Itemized modification records:
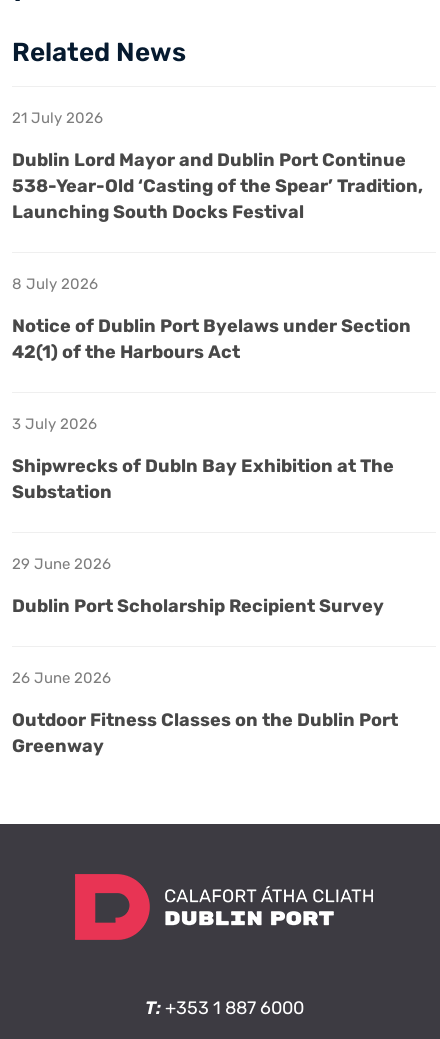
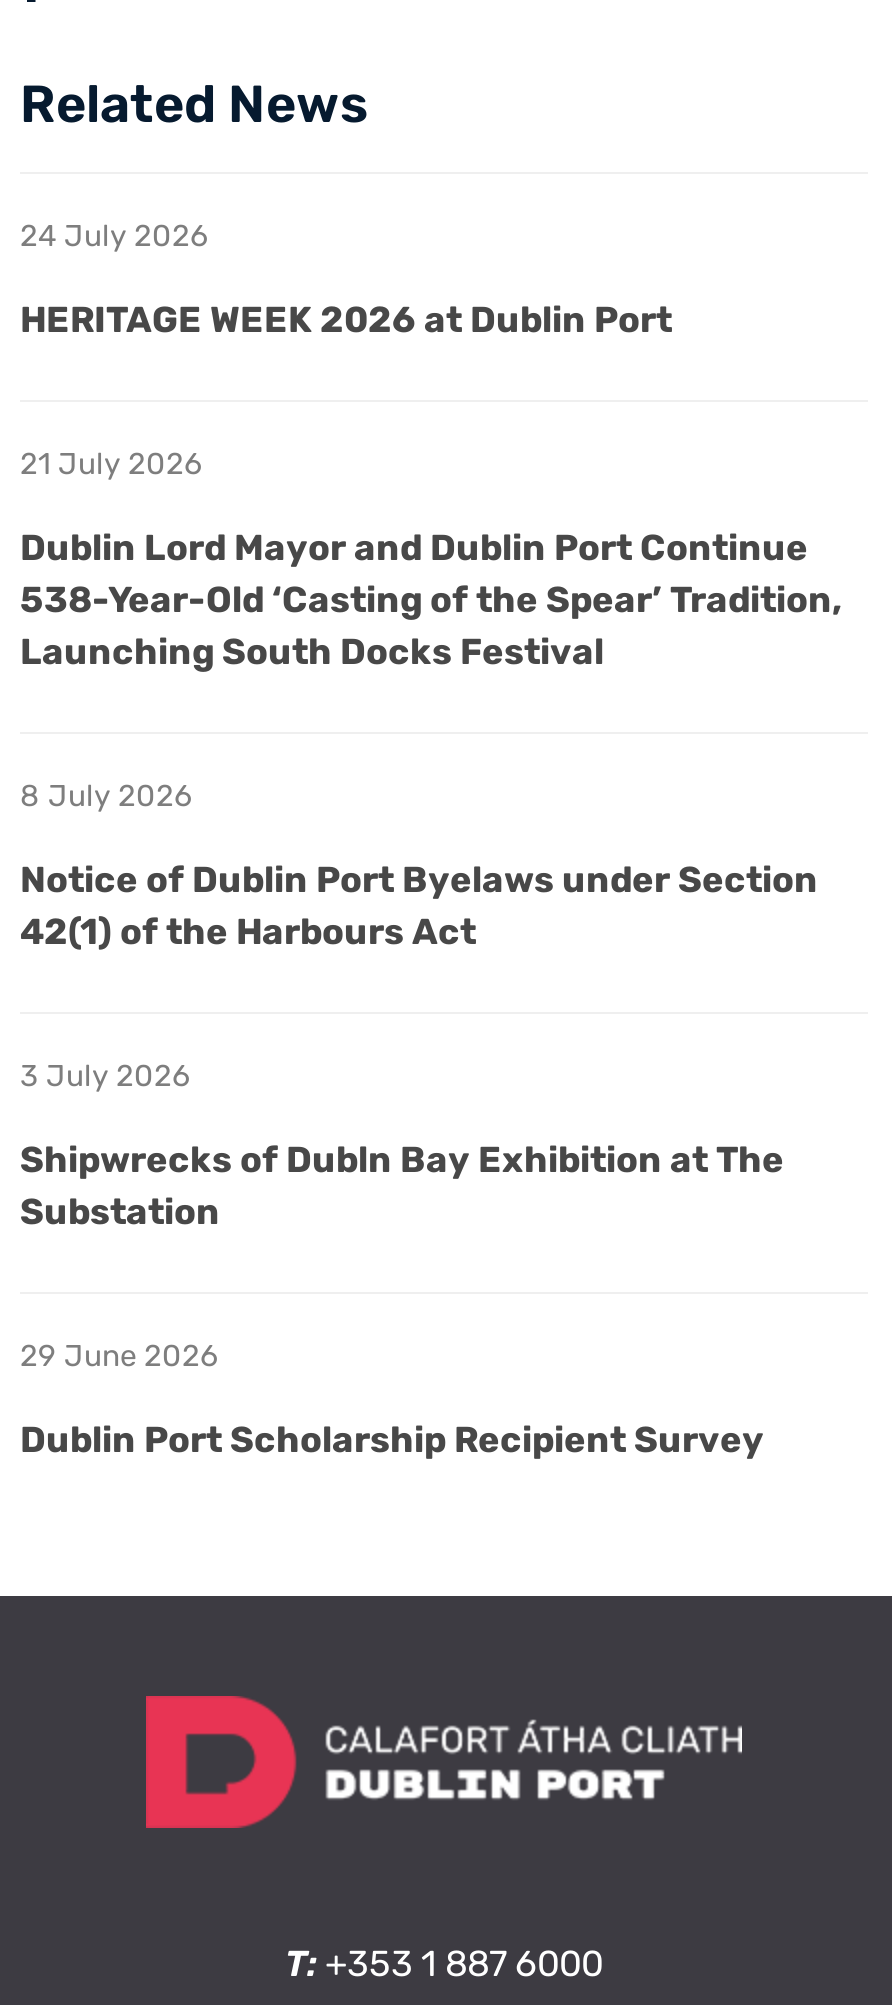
+ 24 July 2026
+ HERITAGE WEEK 2026 at Dublin Port

moved down: 21 July 2026 | Dublin Lord Mayor and Dublin Port Continue | 538-Year-Old ‘Casting of the Spear’ Tradition, | ... | 29 June 2026 | Dublin Port Scholarship Recipient Survey

- 26 June 2026
- Outdoor Fitness Classes on the Dublin Port
- Greenway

== Task to complete ==
The reply has to reproduce every line above verbatim and contain no pictures.

== Result of the exercise ==
+ 24 July 2026
+ HERITAGE WEEK 2026 at Dublin Port

moved down: 21 July 2026 | Dublin Lord Mayor and Dublin Port Continue | 538-Year-Old ‘Casting of the Spear’ Tradition, | ... | 29 June 2026 | Dublin Port Scholarship Recipient Survey

- 26 June 2026
- Outdoor Fitness Classes on the Dublin Port
- Greenway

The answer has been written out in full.